## Web document revisions
----

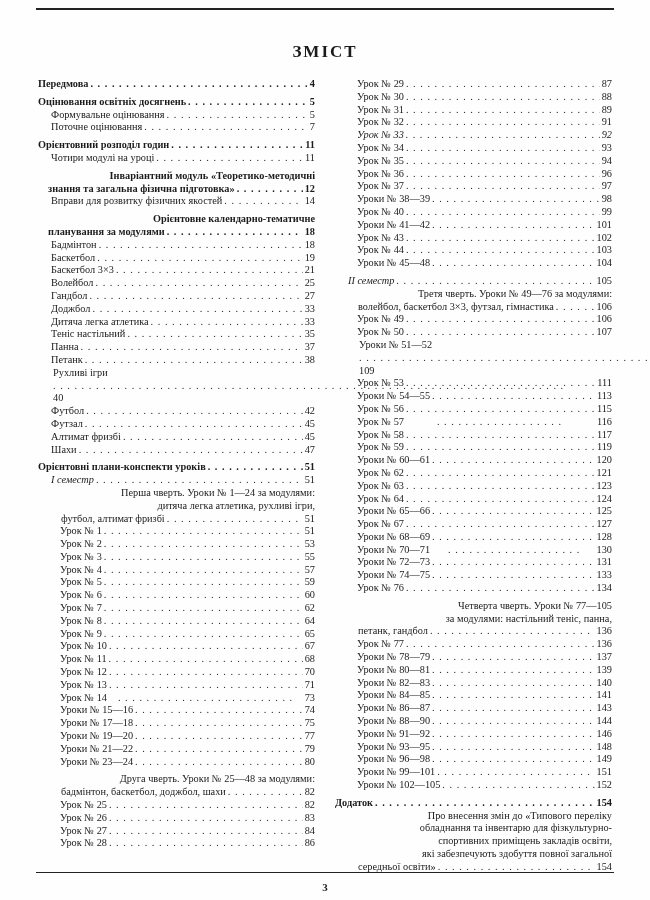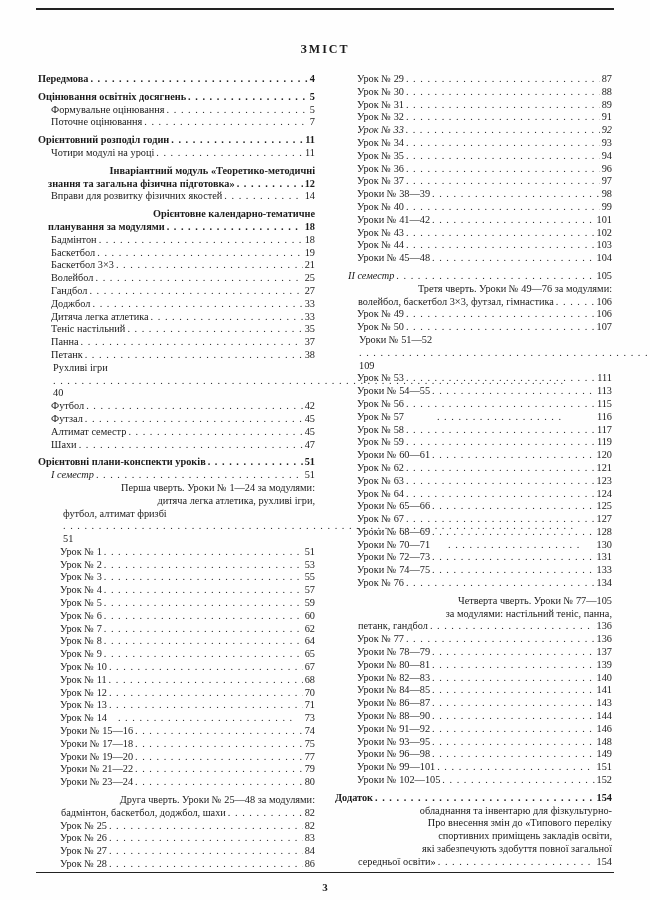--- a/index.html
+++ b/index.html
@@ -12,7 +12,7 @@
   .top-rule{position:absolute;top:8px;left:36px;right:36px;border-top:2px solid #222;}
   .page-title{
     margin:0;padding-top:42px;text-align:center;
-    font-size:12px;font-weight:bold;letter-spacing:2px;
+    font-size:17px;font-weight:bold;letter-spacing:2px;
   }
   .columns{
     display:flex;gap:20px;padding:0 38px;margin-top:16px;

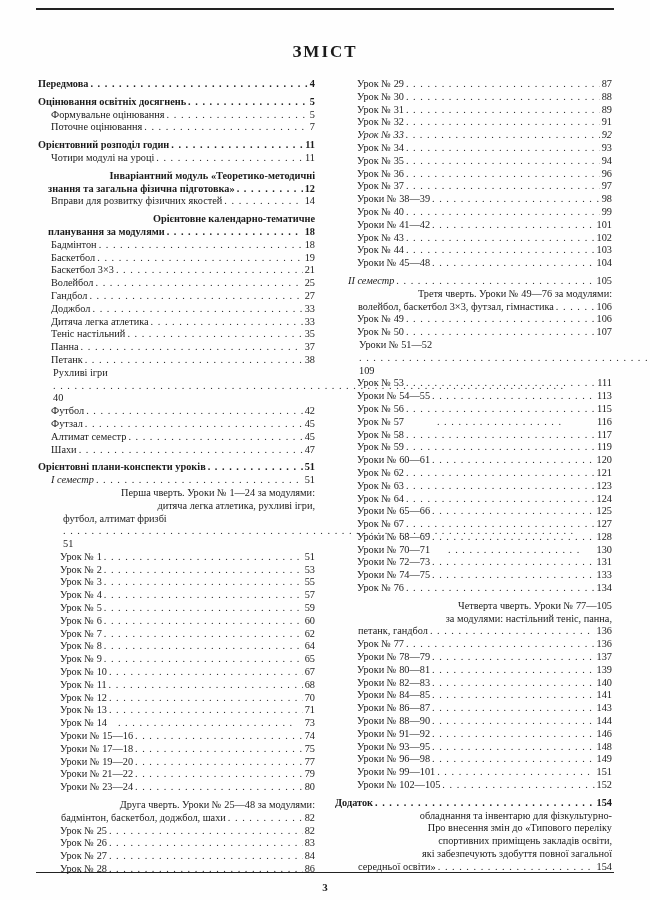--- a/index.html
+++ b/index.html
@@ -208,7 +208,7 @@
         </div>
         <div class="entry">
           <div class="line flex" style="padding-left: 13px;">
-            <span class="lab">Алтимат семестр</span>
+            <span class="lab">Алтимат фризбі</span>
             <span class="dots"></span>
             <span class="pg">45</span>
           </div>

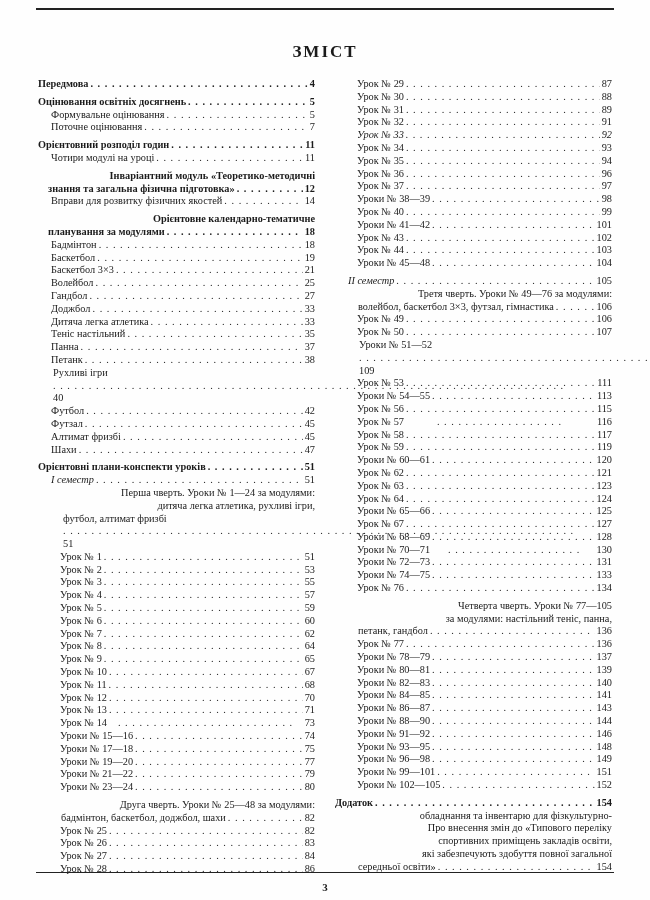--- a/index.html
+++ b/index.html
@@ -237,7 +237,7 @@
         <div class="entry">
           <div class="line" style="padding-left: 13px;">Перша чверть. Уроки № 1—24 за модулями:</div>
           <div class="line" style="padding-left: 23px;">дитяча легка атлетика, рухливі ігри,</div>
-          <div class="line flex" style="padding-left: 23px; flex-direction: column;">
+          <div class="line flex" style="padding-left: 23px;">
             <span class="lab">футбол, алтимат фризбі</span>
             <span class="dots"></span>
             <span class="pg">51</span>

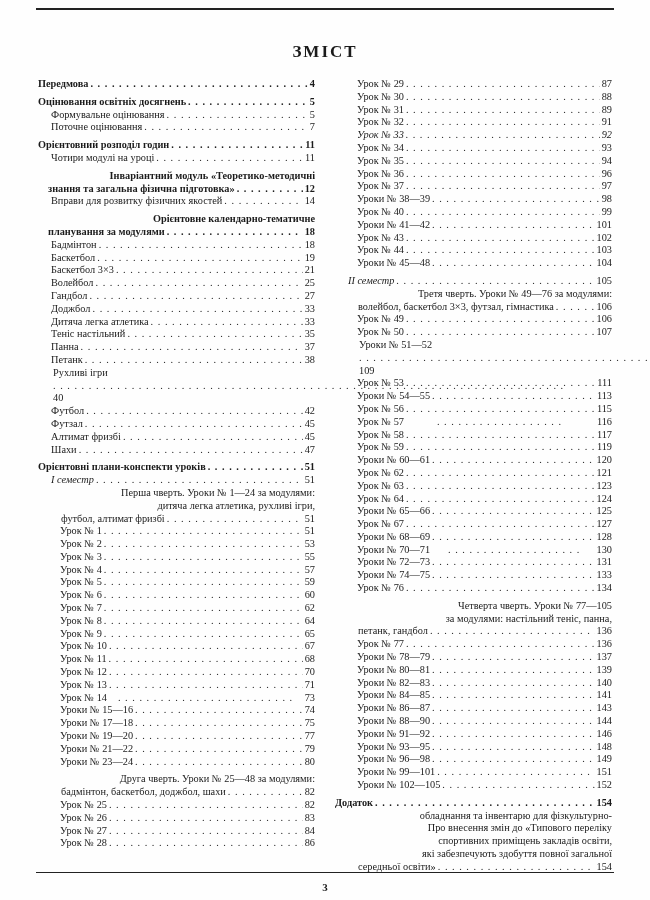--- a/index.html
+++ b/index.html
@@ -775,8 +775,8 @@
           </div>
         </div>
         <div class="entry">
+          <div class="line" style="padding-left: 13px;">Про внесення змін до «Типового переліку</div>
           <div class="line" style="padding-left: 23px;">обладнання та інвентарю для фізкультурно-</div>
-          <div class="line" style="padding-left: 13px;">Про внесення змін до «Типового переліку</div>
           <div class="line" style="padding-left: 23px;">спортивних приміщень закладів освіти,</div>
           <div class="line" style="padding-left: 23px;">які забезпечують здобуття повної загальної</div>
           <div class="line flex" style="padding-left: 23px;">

----

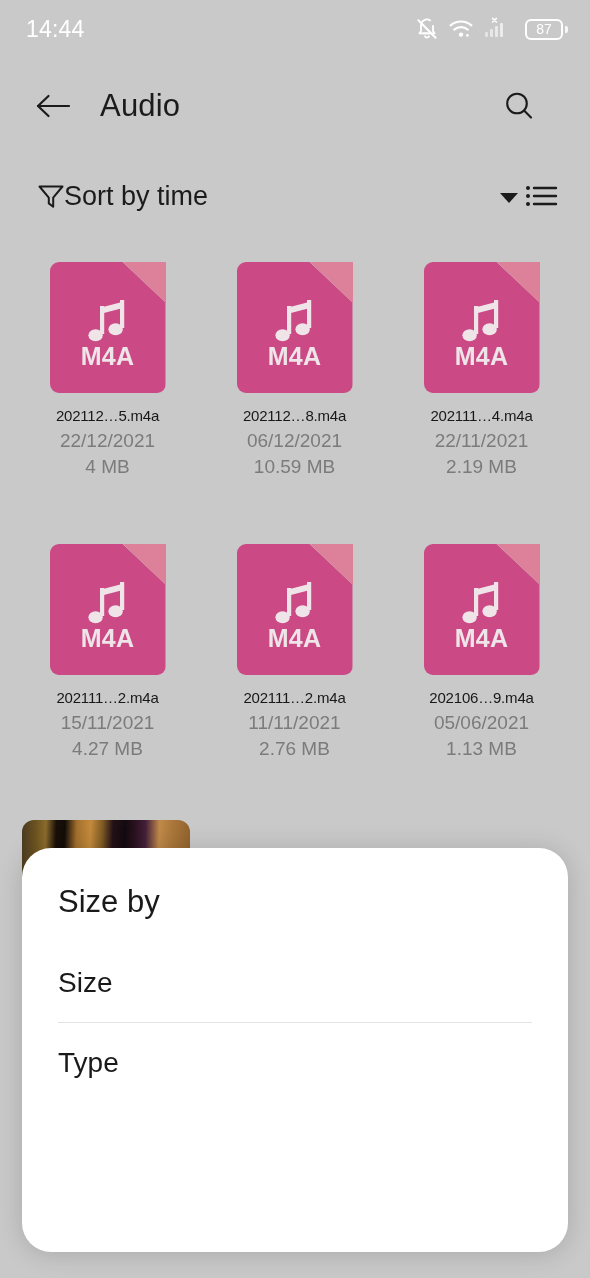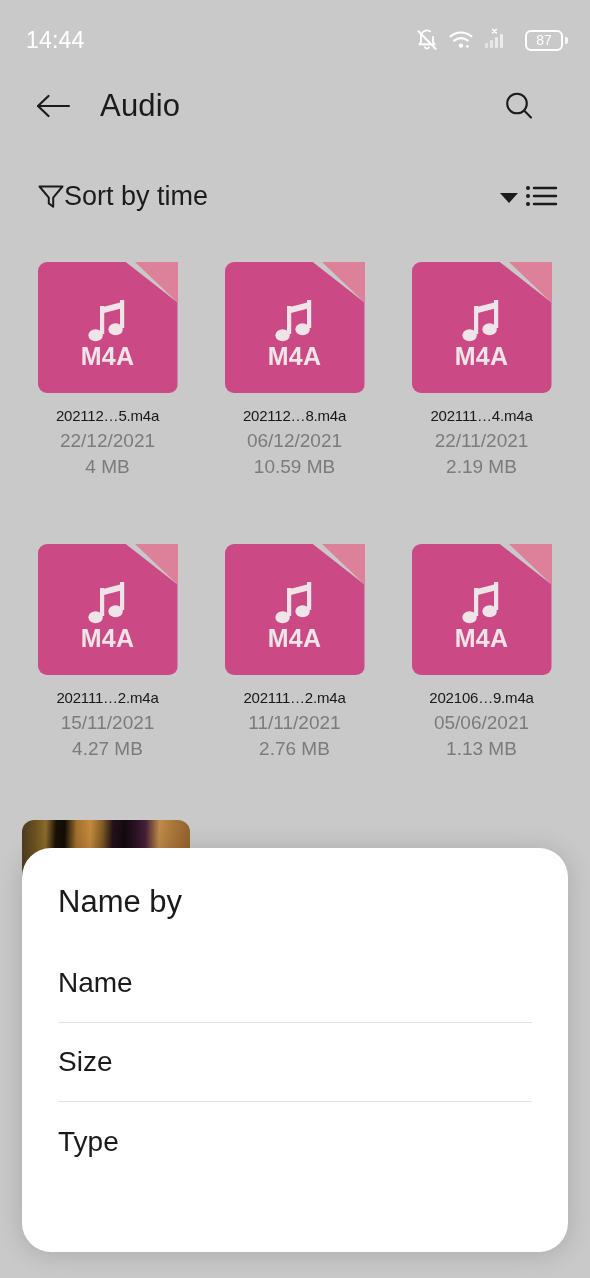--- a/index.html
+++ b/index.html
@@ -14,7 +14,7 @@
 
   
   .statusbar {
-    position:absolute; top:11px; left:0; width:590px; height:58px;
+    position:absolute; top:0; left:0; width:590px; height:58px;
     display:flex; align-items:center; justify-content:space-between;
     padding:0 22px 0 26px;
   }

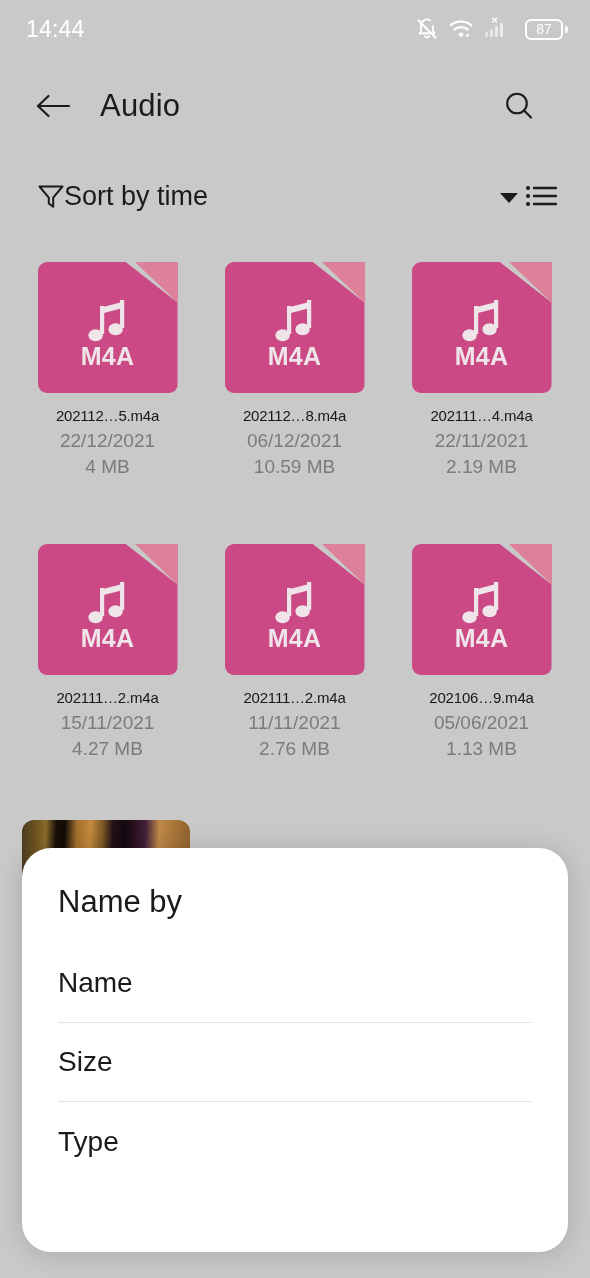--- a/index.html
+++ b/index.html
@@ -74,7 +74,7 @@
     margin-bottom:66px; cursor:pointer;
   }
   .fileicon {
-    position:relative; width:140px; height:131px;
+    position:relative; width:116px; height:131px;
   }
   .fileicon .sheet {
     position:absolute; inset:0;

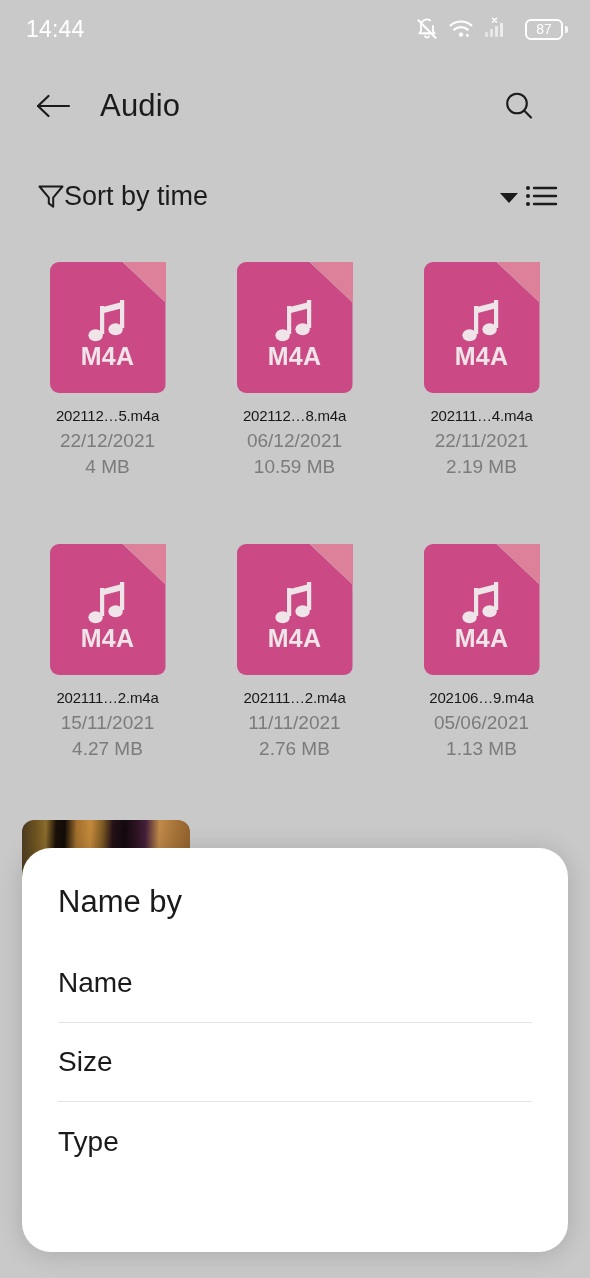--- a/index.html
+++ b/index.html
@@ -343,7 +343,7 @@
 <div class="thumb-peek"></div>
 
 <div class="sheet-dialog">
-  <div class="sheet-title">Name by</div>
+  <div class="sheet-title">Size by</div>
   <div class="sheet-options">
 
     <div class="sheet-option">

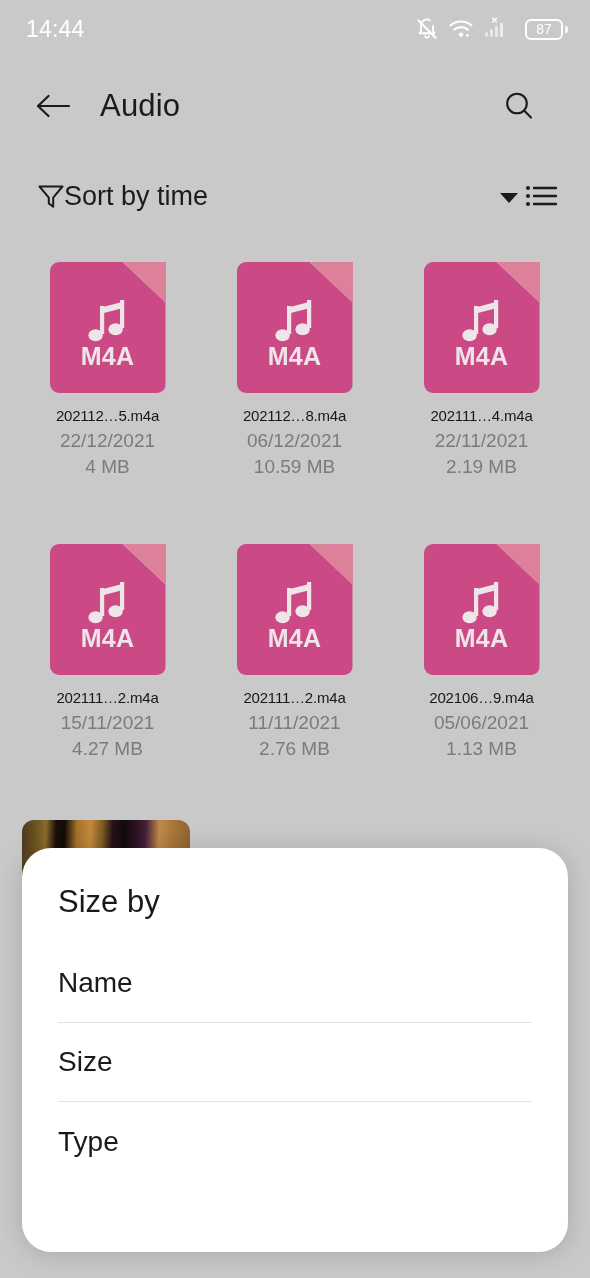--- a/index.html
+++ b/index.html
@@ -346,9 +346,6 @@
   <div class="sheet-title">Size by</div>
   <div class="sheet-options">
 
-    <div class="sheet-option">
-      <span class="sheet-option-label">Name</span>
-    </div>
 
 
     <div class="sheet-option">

----

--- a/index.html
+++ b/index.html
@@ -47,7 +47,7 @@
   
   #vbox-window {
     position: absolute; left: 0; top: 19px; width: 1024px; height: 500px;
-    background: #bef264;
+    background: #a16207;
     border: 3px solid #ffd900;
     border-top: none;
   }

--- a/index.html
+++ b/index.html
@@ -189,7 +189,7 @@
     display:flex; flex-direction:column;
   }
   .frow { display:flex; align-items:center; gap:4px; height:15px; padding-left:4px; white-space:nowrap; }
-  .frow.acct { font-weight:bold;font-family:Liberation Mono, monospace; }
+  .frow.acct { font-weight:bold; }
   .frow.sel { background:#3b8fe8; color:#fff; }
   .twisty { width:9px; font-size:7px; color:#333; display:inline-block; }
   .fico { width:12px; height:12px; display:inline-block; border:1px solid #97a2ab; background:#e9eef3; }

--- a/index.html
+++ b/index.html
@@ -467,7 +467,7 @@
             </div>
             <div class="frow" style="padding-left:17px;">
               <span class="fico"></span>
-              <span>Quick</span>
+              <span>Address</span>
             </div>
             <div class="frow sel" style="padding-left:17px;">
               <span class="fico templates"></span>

----

## What needs to be done
Only the number is wanted: count the lines of the records that hold the word "bold".

## Your response
4